Segment Start: The data

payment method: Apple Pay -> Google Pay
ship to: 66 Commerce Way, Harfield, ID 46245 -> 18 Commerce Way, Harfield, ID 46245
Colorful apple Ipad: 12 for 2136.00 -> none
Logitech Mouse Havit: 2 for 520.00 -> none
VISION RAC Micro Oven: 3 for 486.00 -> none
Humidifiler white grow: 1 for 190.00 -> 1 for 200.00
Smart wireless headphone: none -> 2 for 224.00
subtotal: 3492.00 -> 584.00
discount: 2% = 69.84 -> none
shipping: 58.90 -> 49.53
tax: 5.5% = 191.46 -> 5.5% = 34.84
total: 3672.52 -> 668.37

Segment End: The data

Go through the records above and write each one out again exactly.

payment method: Apple Pay -> Google Pay
ship to: 66 Commerce Way, Harfield, ID 46245 -> 18 Commerce Way, Harfield, ID 46245
Colorful apple Ipad: 12 for 2136.00 -> none
Logitech Mouse Havit: 2 for 520.00 -> none
VISION RAC Micro Oven: 3 for 486.00 -> none
Humidifiler white grow: 1 for 190.00 -> 1 for 200.00
Smart wireless headphone: none -> 2 for 224.00
subtotal: 3492.00 -> 584.00
discount: 2% = 69.84 -> none
shipping: 58.90 -> 49.53
tax: 5.5% = 191.46 -> 5.5% = 34.84
total: 3672.52 -> 668.37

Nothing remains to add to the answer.